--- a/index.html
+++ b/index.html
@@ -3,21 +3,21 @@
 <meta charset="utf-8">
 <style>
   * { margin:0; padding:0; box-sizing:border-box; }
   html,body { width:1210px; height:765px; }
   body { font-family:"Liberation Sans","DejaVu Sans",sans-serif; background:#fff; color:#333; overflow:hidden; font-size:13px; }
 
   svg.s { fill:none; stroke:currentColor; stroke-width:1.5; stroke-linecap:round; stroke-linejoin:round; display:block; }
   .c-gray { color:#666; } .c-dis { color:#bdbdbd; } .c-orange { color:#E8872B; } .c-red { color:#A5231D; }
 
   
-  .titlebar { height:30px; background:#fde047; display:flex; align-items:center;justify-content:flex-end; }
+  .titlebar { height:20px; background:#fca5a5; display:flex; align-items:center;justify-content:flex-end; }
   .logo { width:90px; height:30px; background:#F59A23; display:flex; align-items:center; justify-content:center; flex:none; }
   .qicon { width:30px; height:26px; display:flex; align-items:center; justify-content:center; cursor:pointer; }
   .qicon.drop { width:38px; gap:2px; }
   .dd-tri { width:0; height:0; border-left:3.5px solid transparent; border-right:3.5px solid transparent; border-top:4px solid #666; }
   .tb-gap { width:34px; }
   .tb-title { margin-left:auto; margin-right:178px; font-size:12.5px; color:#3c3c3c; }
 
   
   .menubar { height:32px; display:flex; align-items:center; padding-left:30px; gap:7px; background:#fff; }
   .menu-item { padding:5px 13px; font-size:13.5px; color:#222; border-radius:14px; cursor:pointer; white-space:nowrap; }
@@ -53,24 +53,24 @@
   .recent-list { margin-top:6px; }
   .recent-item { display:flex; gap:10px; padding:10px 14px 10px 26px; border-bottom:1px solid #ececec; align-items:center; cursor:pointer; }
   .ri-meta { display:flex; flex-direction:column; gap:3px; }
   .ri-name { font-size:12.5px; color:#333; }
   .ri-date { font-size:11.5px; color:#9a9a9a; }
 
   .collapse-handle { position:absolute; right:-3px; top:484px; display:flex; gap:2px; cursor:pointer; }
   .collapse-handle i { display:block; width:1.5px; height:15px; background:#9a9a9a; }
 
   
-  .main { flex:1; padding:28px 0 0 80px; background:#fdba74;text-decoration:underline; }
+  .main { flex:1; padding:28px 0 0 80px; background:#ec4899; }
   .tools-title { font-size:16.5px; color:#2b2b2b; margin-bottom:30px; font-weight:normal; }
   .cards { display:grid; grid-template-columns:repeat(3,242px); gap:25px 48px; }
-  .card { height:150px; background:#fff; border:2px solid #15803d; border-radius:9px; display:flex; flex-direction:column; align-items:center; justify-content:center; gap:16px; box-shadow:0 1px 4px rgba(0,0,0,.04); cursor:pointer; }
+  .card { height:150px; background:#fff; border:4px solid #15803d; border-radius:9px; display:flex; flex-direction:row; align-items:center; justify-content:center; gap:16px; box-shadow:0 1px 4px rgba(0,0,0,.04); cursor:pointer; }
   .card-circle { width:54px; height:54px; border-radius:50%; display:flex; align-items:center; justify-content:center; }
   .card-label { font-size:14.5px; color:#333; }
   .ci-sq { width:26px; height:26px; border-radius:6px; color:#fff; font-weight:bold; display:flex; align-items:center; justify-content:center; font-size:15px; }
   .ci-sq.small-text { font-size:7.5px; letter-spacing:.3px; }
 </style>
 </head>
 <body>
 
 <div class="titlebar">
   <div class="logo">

#### About this task:
Where the line holding "padding:5px 13px; font-size:13.5px;" appears in the listing above, start reproducing exactly, and end with the line holding "display:grid; grid-template-columns:repeat(3,242px); gap:25px".

#### Worked solution:
   .menu-item { padding:5px 13px; font-size:13.5px; color:#222; border-radius:14px; cursor:pointer; white-space:nowrap; }
@@ -53,24 +53,24 @@
   .recent-list { margin-top:6px; }
   .recent-item { display:flex; gap:10px; padding:10px 14px 10px 26px; border-bottom:1px solid #ececec; align-items:center; cursor:pointer; }
   .ri-meta { display:flex; flex-direction:column; gap:3px; }
   .ri-name { font-size:12.5px; color:#333; }
   .ri-date { font-size:11.5px; color:#9a9a9a; }
 
   .collapse-handle { position:absolute; right:-3px; top:484px; display:flex; gap:2px; cursor:pointer; }
   .collapse-handle i { display:block; width:1.5px; height:15px; background:#9a9a9a; }
 
   
-  .main { flex:1; padding:28px 0 0 80px; background:#fdba74;text-decoration:underline; }
+  .main { flex:1; padding:28px 0 0 80px; background:#ec4899; }
   .tools-title { font-size:16.5px; color:#2b2b2b; margin-bottom:30px; font-weight:normal; }
   .cards { display:grid; grid-template-columns:repeat(3,242px); gap:25px 48px; }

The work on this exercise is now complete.